42 They did not remember His power: The day when He redeemed them from the enemy, 43 When He worked His signs in Egypt, And His wonders in the field of Zoan; 44 Turned their rivers into blood, And their streams, that they could not drink. 45 He sent swarms of flies among them, which devoured them, And frogs, which destroyed them. 46 He also gave their crops to the caterpillar, And their labor to the locust. 47 He destroyed their vines with hail, And their sycamore trees with frost. 48 He also gave up their cattle to the hail, And their flocks to fiery lightning. 49 He cast on them the fierceness of His anger, Wrath, indignation, and trouble, By sending angels of destruction among them. 50 He made a path for His anger; He did not spare their soul from death, But gave their life over to the plague, 51 And destroyed all the firstborn in Egypt, The first of their strength in the tents of Ham. 52 But He made His own people go forth like sheep, And guided them in the wilderness like a flock; 53 And He led them on safely, so that they did not fear; But the sea overwhelmed their enemies.
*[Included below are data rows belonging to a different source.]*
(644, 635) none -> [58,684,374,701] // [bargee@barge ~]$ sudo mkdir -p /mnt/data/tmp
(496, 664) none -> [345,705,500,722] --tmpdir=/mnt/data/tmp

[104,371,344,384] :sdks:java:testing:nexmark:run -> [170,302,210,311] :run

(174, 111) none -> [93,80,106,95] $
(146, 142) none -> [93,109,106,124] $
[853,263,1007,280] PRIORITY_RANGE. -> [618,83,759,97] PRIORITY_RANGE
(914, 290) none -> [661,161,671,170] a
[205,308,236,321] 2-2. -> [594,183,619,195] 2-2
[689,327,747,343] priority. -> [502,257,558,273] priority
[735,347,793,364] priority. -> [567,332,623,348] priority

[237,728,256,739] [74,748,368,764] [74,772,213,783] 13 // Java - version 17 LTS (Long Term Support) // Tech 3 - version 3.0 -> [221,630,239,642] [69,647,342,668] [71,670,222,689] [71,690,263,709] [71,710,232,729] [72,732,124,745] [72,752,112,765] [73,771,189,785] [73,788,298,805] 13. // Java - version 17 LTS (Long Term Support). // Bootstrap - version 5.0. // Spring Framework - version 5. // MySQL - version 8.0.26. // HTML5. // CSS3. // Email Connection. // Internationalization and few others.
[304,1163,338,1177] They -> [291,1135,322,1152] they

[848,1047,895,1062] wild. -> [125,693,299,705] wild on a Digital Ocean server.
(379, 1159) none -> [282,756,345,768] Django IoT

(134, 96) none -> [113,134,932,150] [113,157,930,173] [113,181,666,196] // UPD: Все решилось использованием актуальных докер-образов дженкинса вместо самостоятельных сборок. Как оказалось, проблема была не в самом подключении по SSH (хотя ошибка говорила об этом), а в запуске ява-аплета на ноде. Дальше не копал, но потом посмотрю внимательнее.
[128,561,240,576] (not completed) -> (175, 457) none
Matthew Henry's Commentary on Psalm 78:42-53

Commentary on Psalm 78:40-55.

(Read Psalm 78:40-55.)

Let not those that receive mercy from God, be thereby made bold to sin, for the mercies they receive will hasten its punishment; yet let not those who are under Divine rebukes for sin, be discouraged from repentance. The Holy One of Israel will do what is most for his own glory, and what is most for their good. Their forgetting former favours, led them to limit God for the future. God made his own people to go forth like sheep; and guided them in the wilderness, as a shepherd his flock, with all care and tenderness. Thus the true Joshua, even Jesus, brings his church out of the wilderness; but no earthly Canaan, no worldly advantages, should make us forget that the church is in the wilderness while in this world, and that there remaineth a far more glorious rest for the people of God.